Love and life, these are hard questions:
Let them be hard and leave their secret deep.
Happy men know the day was made for moving,
And the night for sleep.'
The professor waited for applause. There was none. He glanced at Mr. Pupillary suspiciously.
Mr. Pupillary, who was looking straight down into the sand, made an indistinct movement and said: 'Yes, extraordinary.'
The professor felt quietly for his walking-stick, leaned across with feline caution and brought it down sharply on Mr. Pupillary's behind. Mr. Pupillary gave a startled exclamation and began to scramble to his feet. Then, thinking better of something, he lay down again, giving the professor a baneful look.
'Listen,' said the professor sternly, and opened his mouth to proceed with the discourse.
But it remained open. He had forgotten what he was talking about.
'Love,' said the professor, 'love.'
He repeated the word several times in the effort to regain his thread.
'What I object to in the modern attitude to love is that there is no attempt at practical enquiry. People fuss about with Asterina Gibbosa, if they are inquisitive at all, but nobody ever indulges in practical inquisitiveness. It is no good asking why the body behaves in certain ways. Psychological and physiological approaches, the surgeon's interest, take us nowhere. And all the time there is the quite obvious and useful approach of commonsense. By enquiring into the nature of love as a personal nuisance, without any specialised knowledge, one can reach any number of valuable practical conclusions.
'For instance, when we use the word "Love" we refer to a number of different states. It is one of those words which are completely ambiguous. If I were the Prime Minister, I should put forward a bill called the Four Titles (Erotic) Introduction Act. It would be calculated to define the feelings which we loosely refer to as "love," and to give them separate names.
'The Agapemone, like the other house, has many mansions; our poor single word covers a multitude of sins. Think of your own affairs, for instance. Were they all the same? Did you love all your young ladies in the same way? I myself, and I don't think the experience is singular, have been in love with two people at once. There was no infidelity to either party, and the states of feeling did not encroach upon one another. The point was that I was in lust with one of them, and in something which I might call emotional affection with the other.
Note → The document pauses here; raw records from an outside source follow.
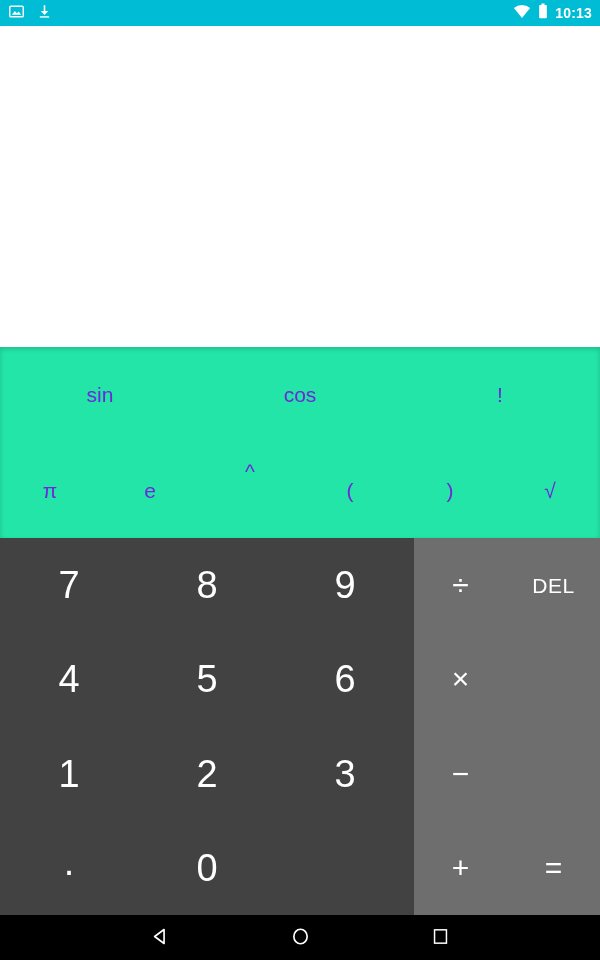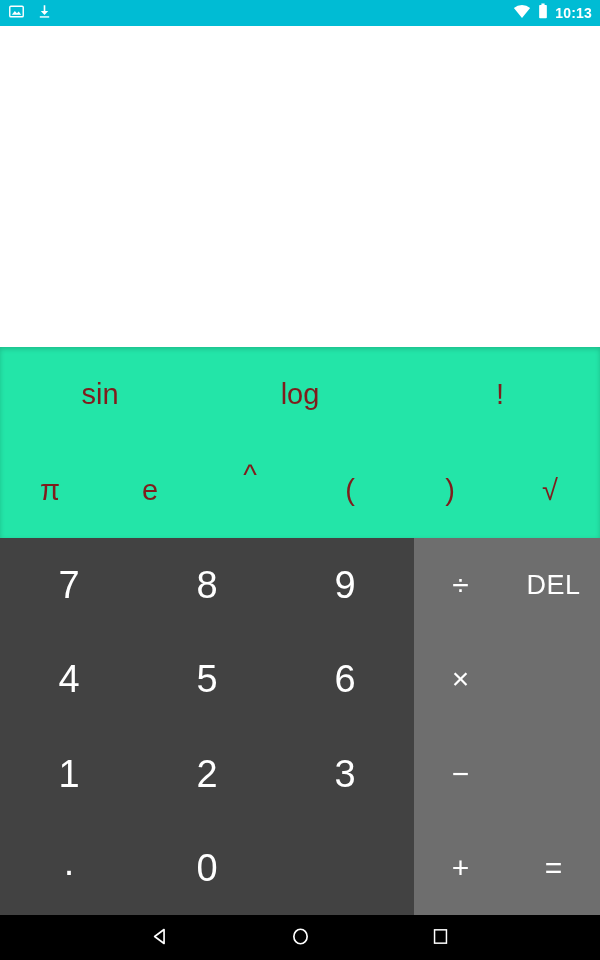"sin" .sci-key { color: #7f1d1d -> #6d28d9; font-size: 29px -> 21px }
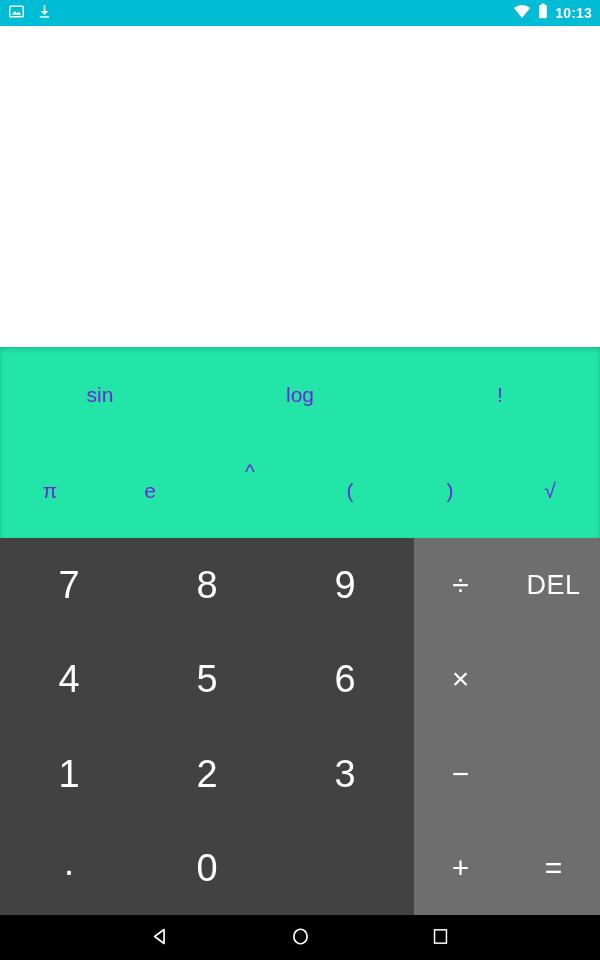"cos" button.sci-key { html: none -> <button>cos</button> }
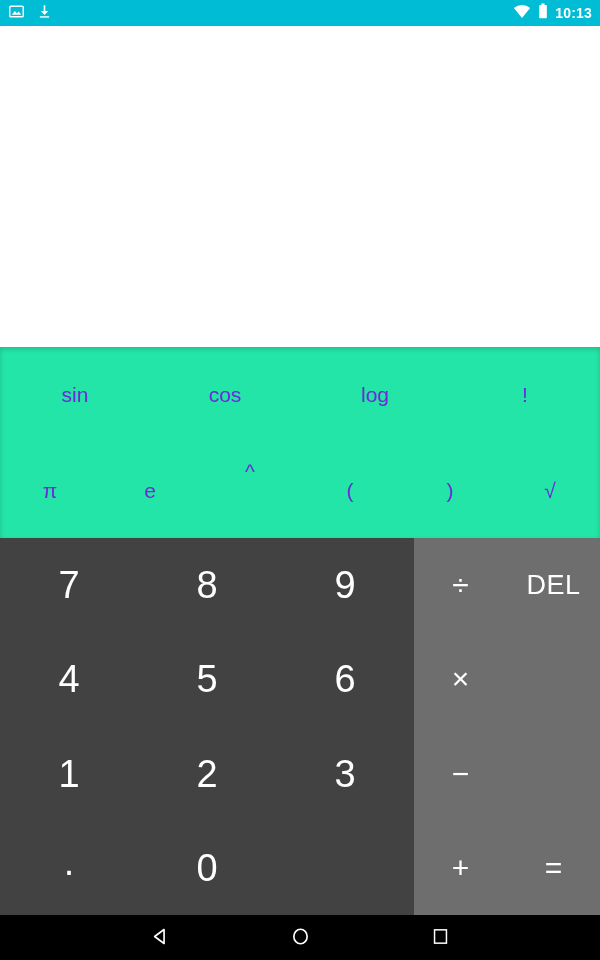"log" button.sci-key { html: <button>log</button> -> none }
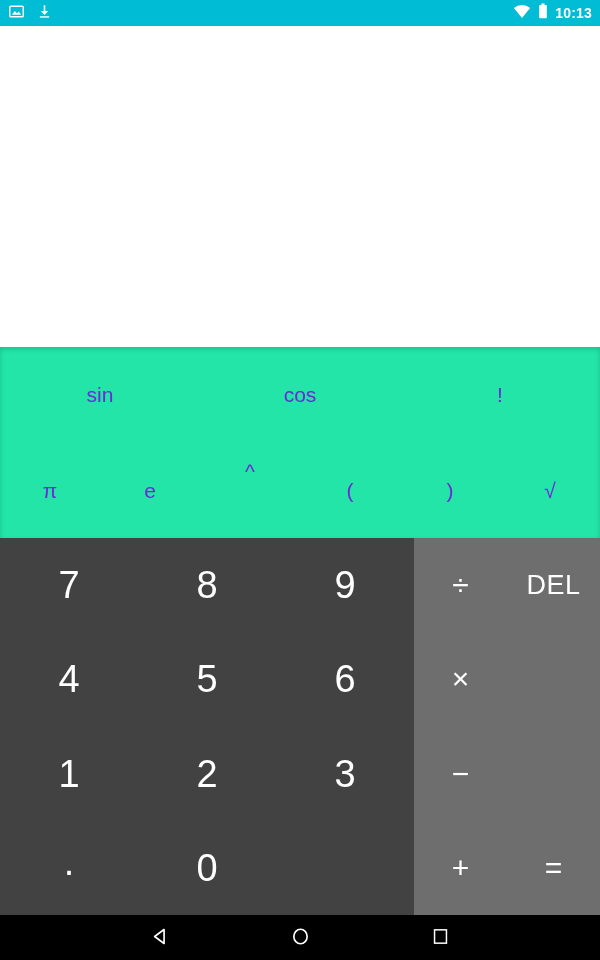"DEL" .op-key.text-key { font-size: 27px -> 21px }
'Now consider. Suppose the one after whom I lusted had felt emotional affection for me, and suppose I had proposed to her. According to the present limits of the English language I should have informed her that I loved her, and she would have said that she loved me. But do you think we should have been happily married?
'No. There is nothing for it but an Act of Parliament. After that Mr. A. would inform Miss B. that he was in lust with her, or in sentiment with her, or in sympathy or in desire, instead of merely claiming that he was generically in love. Then there might be some hope of an understanding. Only, of course, we should not be able to use those words: they have already been thumbed and distorted out of any definite meaning. We should have to legislate for new words entirely. E.g. Yah, Ooh, Hoy, and Glub (Saxon), or--but I can't trouble to invent words of Latin derivation. Besides, they would be distorted by their use in Latin.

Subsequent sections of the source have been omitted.